### Material to process ###
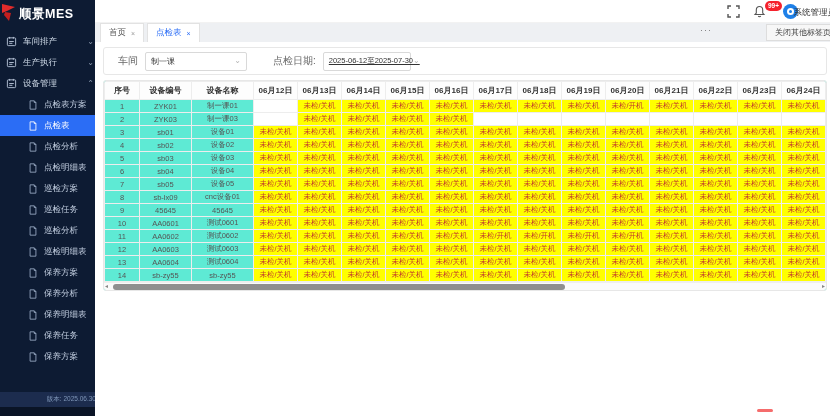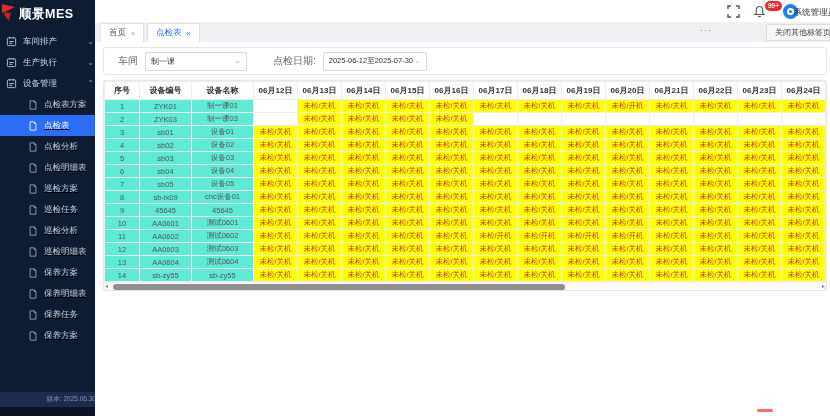--- a/index.html
+++ b/index.html
@@ -9,21 +9,21 @@
   
   .sidebar { position:absolute; left:0; top:0; width:101px; height:416px; background:#0d1b33; display:flex; flex-direction:column; }
   .logo { height:28px; display:flex; align-items:center; padding-left:2px; flex:none; }
   .logo-mark { width:17px; height:20px; flex:none; }
   .logo-text { color:#fff; font-size:12.5px; font-weight:bold; letter-spacing:0.5px; white-space:nowrap; }
   .menu { flex:1; overflow:hidden; padding-top:3px; }
   .menu-group { height:21px; display:flex; align-items:center; padding-left:6px; cursor:pointer;text-align:center; }
   .menu-group .mi { width:11px; height:11px; flex:none; margin-right:6px; }
   .mg-label { color:#cdd8e6; font-size:8.5px; }
   .chev { margin-left:auto; margin-right:7px; color:#8a98ad; font-size:8px; line-height:8px; }
-  .menu-sub { height:21px; display:flex; align-items:center; padding-left:28px; cursor:pointer;text-decoration:underline; }
+  .menu-sub { height:21px; display:flex; align-items:center; padding-left:28px; cursor:pointer; }
   .menu-sub .mi { width:10px; height:10px; flex:none; margin-right:6px; }
   .menu-sub span { color:#c2cee0; font-size:8.5px; white-space:nowrap; }
   .menu-sub.active { background:#2b6df5; }
   .menu-sub.active span { color:#fff; }
   .version-bar { flex:none; height:15px; background:#1c2c4e; display:flex; align-items:center; justify-content:flex-end; padding-right:5px; }
   .version-bar span { color:#7f96b8; font-size:6.5px; }
   .bottom-strip { flex:none; height:9px; background:#0a1426; }
 
   
   .main { position:absolute; left:95px; top:0; width:735px; height:416px; background:#fff; }
@@ -44,21 +44,21 @@
   .tab.active .x { color:#2b6df5; }
   .tab-more { position:absolute; right:118px; top:2px; color:#777; font-size:9px; letter-spacing:1px; cursor:pointer; }
   .close-others { position:absolute; right:-10px; top:1px; height:17px; background:#f7f7f7; border:1px solid #ddd; font-size:8px; color:#444; padding:0 8px; display:flex; align-items:center; cursor:pointer; white-space:nowrap; }
 
   .content { padding:5px 3px 0 8px; }
   .filter-card { height:28px; border:1px solid #e7e7e7; border-radius:3px; background:#fff; display:flex; align-items:center; padding-left:14px; margin-bottom:5px; }
   .f-label { font-size:10px; color:#666; margin-right:7px; white-space:nowrap; }
   .select-box { width:102px; height:19px; border:1px solid #d9d9d9; border-radius:2px; display:flex; align-items:center; padding:0 5px; font-size:8px; color:#333; cursor:pointer; background:#fff; }
   .select-box .sel-chev { margin-left:auto; color:#b5b5b5; font-size:8px; line-height:6px; }
   .gap { width:26px; flex:none; }
-  .date-box { width:104px; }
+  .date-box { width:88px;text-decoration:underline; }
   .date-box .dval { font-size:7.5px; white-space:nowrap; }
 
   .table-card { border:1px solid #e7e7e7; border-radius:3px; background:#5eead4; overflow:hidden; }
   table.grid { width:100%; border-collapse:collapse; table-layout:fixed; }
   .grid th { height:18px; font-size:8px; font-weight:bold; color:#333; background:#fdfdfd; border:1px solid #ededed; text-align:center; overflow:hidden; white-space:nowrap; }
   .grid td { height:13px; font-size:7.5px; color:#555; border:1px solid #ededed; text-align:center; overflow:hidden; white-space:nowrap; padding:0 1px; }
   .grid td.state-off, .grid td.state-on { background:#ffff00; color:#c0392b; }
   .grid td.state-empty { background:#fff; }
   .hscroll { position:relative; height:8px; background:#fafafa; border-top:1px solid #eee; }
   .hscroll .thumb { position:absolute; left:9px; top:1px; height:6px; width:452px; background:#8f8f8f; border-radius:3px; cursor:pointer; }
@@ -161,20 +161,27 @@
             <path d="M7.5 1v2h2" fill="none" stroke="#9fb0c9" stroke-width="1"></path>
           </svg>
           <span>巡检明细表</span>
         </div>
         <div class="menu-sub">
           <svg class="mi" viewBox="0 0 12 12">
             <path d="M2.5 1h5l2 2v8h-7z" fill="none" stroke="#9fb0c9" stroke-width="1"></path>
             <path d="M7.5 1v2h2" fill="none" stroke="#9fb0c9" stroke-width="1"></path>
           </svg>
           <span>保养方案</span>
+        </div>
+        <div class="menu-sub">
+          <svg class="mi" viewBox="0 0 12 12">
+            <path d="M2.5 1h5l2 2v8h-7z" fill="none" stroke="#9fb0c9" stroke-width="1"></path>
+            <path d="M7.5 1v2h2" fill="none" stroke="#9fb0c9" stroke-width="1"></path>
+          </svg>
+          <span>保养分析</span>
         </div>
         <div class="menu-sub">
           <svg class="mi" viewBox="0 0 12 12">
             <path d="M2.5 1h5l2 2v8h-7z" fill="none" stroke="#9fb0c9" stroke-width="1"></path>
             <path d="M7.5 1v2h2" fill="none" stroke="#9fb0c9" stroke-width="1"></path>
           </svg>
           <span>保养明细表</span>
         </div>
         <div class="menu-sub">
           <svg class="mi" viewBox="0 0 12 12">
###
### To do
Pictures don't belong in the copy. Transcribe every record exactly as it appears.

### Problem solution
--- a/index.html
+++ b/index.html
@@ -9,21 +9,21 @@
   
   .sidebar { position:absolute; left:0; top:0; width:101px; height:416px; background:#0d1b33; display:flex; flex-direction:column; }
   .logo { height:28px; display:flex; align-items:center; padding-left:2px; flex:none; }
   .logo-mark { width:17px; height:20px; flex:none; }
   .logo-text { color:#fff; font-size:12.5px; font-weight:bold; letter-spacing:0.5px; white-space:nowrap; }
   .menu { flex:1; overflow:hidden; padding-top:3px; }
   .menu-group { height:21px; display:flex; align-items:center; padding-left:6px; cursor:pointer;text-align:center; }
   .menu-group .mi { width:11px; height:11px; flex:none; margin-right:6px; }
   .mg-label { color:#cdd8e6; font-size:8.5px; }
   .chev { margin-left:auto; margin-right:7px; color:#8a98ad; font-size:8px; line-height:8px; }
-  .menu-sub { height:21px; display:flex; align-items:center; padding-left:28px; cursor:pointer;text-decoration:underline; }
+  .menu-sub { height:21px; display:flex; align-items:center; padding-left:28px; cursor:pointer; }
   .menu-sub .mi { width:10px; height:10px; flex:none; margin-right:6px; }
   .menu-sub span { color:#c2cee0; font-size:8.5px; white-space:nowrap; }
   .menu-sub.active { background:#2b6df5; }
   .menu-sub.active span { color:#fff; }
   .version-bar { flex:none; height:15px; background:#1c2c4e; display:flex; align-items:center; justify-content:flex-end; padding-right:5px; }
   .version-bar span { color:#7f96b8; font-size:6.5px; }
   .bottom-strip { flex:none; height:9px; background:#0a1426; }
 
   
   .main { position:absolute; left:95px; top:0; width:735px; height:416px; background:#fff; }
@@ -44,21 +44,21 @@
   .tab.active .x { color:#2b6df5; }
   .tab-more { position:absolute; right:118px; top:2px; color:#777; font-size:9px; letter-spacing:1px; cursor:pointer; }
   .close-others { position:absolute; right:-10px; top:1px; height:17px; background:#f7f7f7; border:1px solid #ddd; font-size:8px; color:#444; padding:0 8px; display:flex; align-items:center; cursor:pointer; white-space:nowrap; }
 
   .content { padding:5px 3px 0 8px; }
   .filter-card { height:28px; border:1px solid #e7e7e7; border-radius:3px; background:#fff; display:flex; align-items:center; padding-left:14px; margin-bottom:5px; }
   .f-label { font-size:10px; color:#666; margin-right:7px; white-space:nowrap; }
   .select-box { width:102px; height:19px; border:1px solid #d9d9d9; border-radius:2px; display:flex; align-items:center; padding:0 5px; font-size:8px; color:#333; cursor:pointer; background:#fff; }
   .select-box .sel-chev { margin-left:auto; color:#b5b5b5; font-size:8px; line-height:6px; }
   .gap { width:26px; flex:none; }
-  .date-box { width:104px; }
+  .date-box { width:88px;text-decoration:underline; }
   .date-box .dval { font-size:7.5px; white-space:nowrap; }
 
   .table-card { border:1px solid #e7e7e7; border-radius:3px; background:#5eead4; overflow:hidden; }
   table.grid { width:100%; border-collapse:collapse; table-layout:fixed; }
   .grid th { height:18px; font-size:8px; font-weight:bold; color:#333; background:#fdfdfd; border:1px solid #ededed; text-align:center; overflow:hidden; white-space:nowrap; }
   .grid td { height:13px; font-size:7.5px; color:#555; border:1px solid #ededed; text-align:center; overflow:hidden; white-space:nowrap; padding:0 1px; }
   .grid td.state-off, .grid td.state-on { background:#ffff00; color:#c0392b; }
   .grid td.state-empty { background:#fff; }
   .hscroll { position:relative; height:8px; background:#fafafa; border-top:1px solid #eee; }
   .hscroll .thumb { position:absolute; left:9px; top:1px; height:6px; width:452px; background:#8f8f8f; border-radius:3px; cursor:pointer; }
@@ -161,20 +161,27 @@
             <path d="M7.5 1v2h2" fill="none" stroke="#9fb0c9" stroke-width="1"></path>
           </svg>
           <span>巡检明细表</span>
         </div>
         <div class="menu-sub">
           <svg class="mi" viewBox="0 0 12 12">
             <path d="M2.5 1h5l2 2v8h-7z" fill="none" stroke="#9fb0c9" stroke-width="1"></path>
             <path d="M7.5 1v2h2" fill="none" stroke="#9fb0c9" stroke-width="1"></path>
           </svg>
           <span>保养方案</span>
+        </div>
+        <div class="menu-sub">
+          <svg class="mi" viewBox="0 0 12 12">
+            <path d="M2.5 1h5l2 2v8h-7z" fill="none" stroke="#9fb0c9" stroke-width="1"></path>
+            <path d="M7.5 1v2h2" fill="none" stroke="#9fb0c9" stroke-width="1"></path>
+          </svg>
+          <span>保养分析</span>
         </div>
         <div class="menu-sub">
           <svg class="mi" viewBox="0 0 12 12">
             <path d="M2.5 1h5l2 2v8h-7z" fill="none" stroke="#9fb0c9" stroke-width="1"></path>
             <path d="M7.5 1v2h2" fill="none" stroke="#9fb0c9" stroke-width="1"></path>
           </svg>
           <span>保养明细表</span>
         </div>
         <div class="menu-sub">
           <svg class="mi" viewBox="0 0 12 12">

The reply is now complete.